Тот клянется, что никогда не занимался шпионажем, что его привезли, но люди смеются в лицо. Ну кто поверит? Вы поверите такой сказке? А трое его товарищей немцев во всем сознаются. Русские устраивают пресс-конференцию. Жан опять все отрицает — чушь о захвате несет. Аккредитованные в России журналисты ложатся со смеху. Ну, что — скомпрометирован — молчи. Словом, он мертвец политический. Де Голль пишет письмецо Сталину. И этого товарища, поскольку он был в Сопротивлении и т. д. из уважения к Де Голлю отправляют во Францию. Перед отправкой, на 5-м этаже святого здания Лубянки, где расположен следственный отдел, этого Жана вводят в комнату оформлять документы. Через пять минут в комнате появляется вся троица «немцев». А он хорошо владеет русским языком. Он на них смотрит, а они рекомендуются: подполковник такой-то, подполковник такой-то, полковник такой-то. «Что, попался? Тебя, сволочь, предупреждали. Езжай теперь».
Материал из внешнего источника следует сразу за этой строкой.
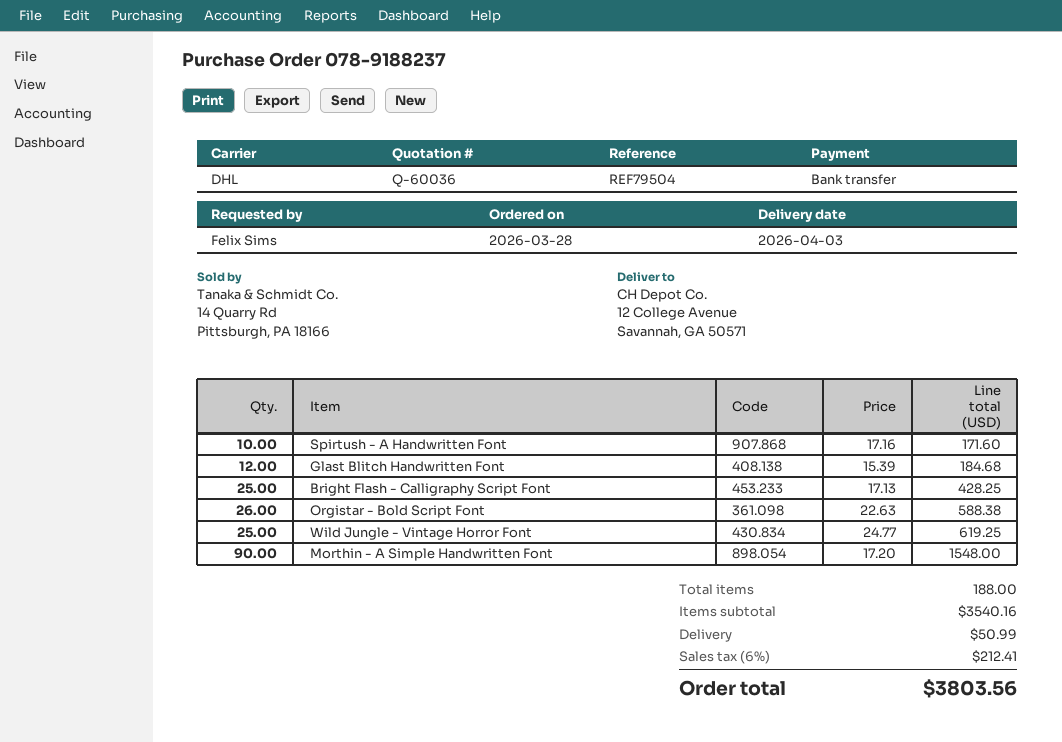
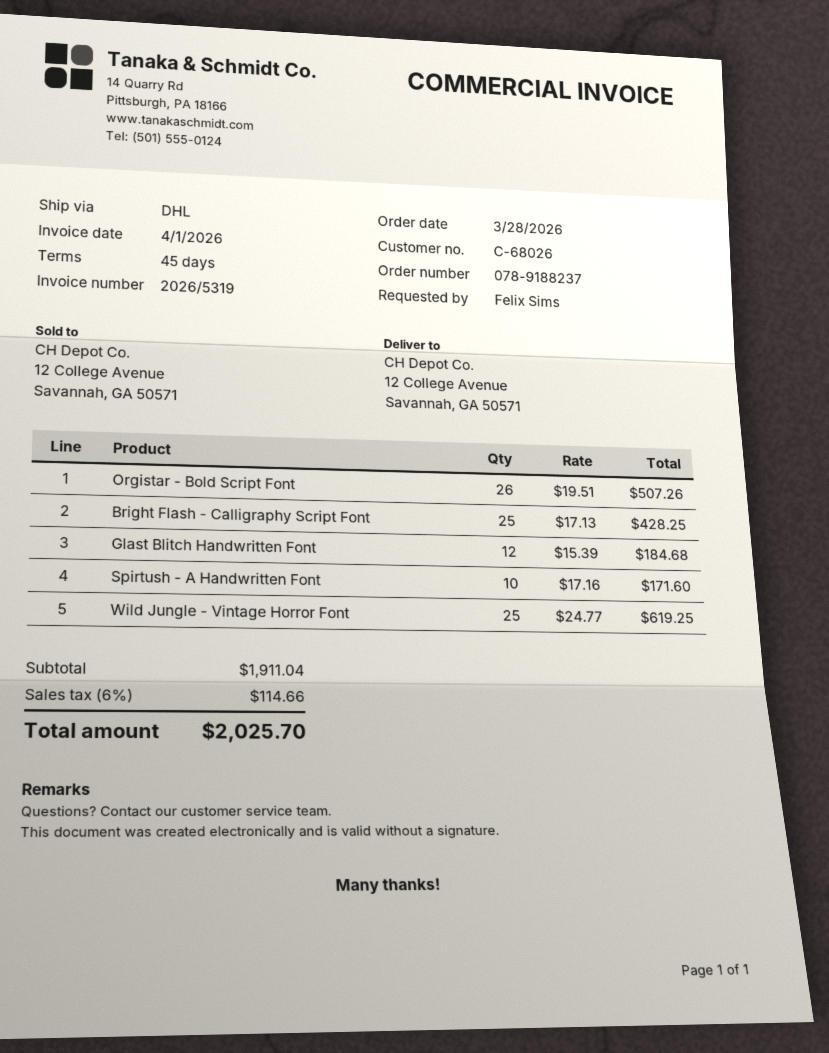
Orgistar - Bold Script Font: 26 x 22.63 = 588.38 -> 26 x 19.51 = 507.26
Morthin - A Simple Handwritten Font: 90 x 17.20 = 1548.00 -> none
subtotal: 3540.16 -> 1911.04
shipping: 50.99 -> none
tax: 6% = 212.41 -> 6% = 114.66
total: 3803.56 -> 2025.70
Ну, он вернулся во Францию. Кому нужен такой сукин сын, который скомпрометирован сверху до низу, которого из-за жалости выпустили. Пришлось ему из Франции, по-моему, в Южную Америку убраться. Хорошая сказка? Фильм об этом можно снять. А ведь это жизнь человечья. Причем, человек благородный, которого запугать не смогли, а раз не смогли, то сломали. Вот вам красота разведки.

А.Ш. Страшная история. Теперь вам за нее стыдно?

А.П. Что говорить, это была моя работа. Я вам говорил, что разведка и совесть несовместимы.

А.Ш. А было, что-нибудь такое, в послевоенные годы, чем вы можете, как вам кажется, гордиться?

А.П. Не гордиться, вы неправильно сформулировали. Была неплохо, например, сделана работа в Бельгии. Работа, не принесшая вреда ни одному человеку лично. Вы, знаете, что в послевоенные годы американцы разыскали и вывезли большую часть сотрудников Фон Брауна. К нам попала лишь незначительная часть и то второстепенных ученых. Мне же поручили разыскать всех, кто имел хоть малейшее отношение к созданию ФАУ. Мы понимали, что по крупинкам можно слепить кирпич. На побережье у них были установки для запуска ракет. Мне надо было найти техников, слесарей, словом, тех, кто принимал участие в строительстве пусковых установок. Тысячи работали на этих площадках. Надо было установить ценность человека, стоит он того или нет. Это могли быть бельгийцы, голландцы. С ними заключали договора и они за большие деньги работали у нас в России.

А.Ш. Эти страны разрешали выезд своим гражданам на работу в СССР в период «холодной войны»?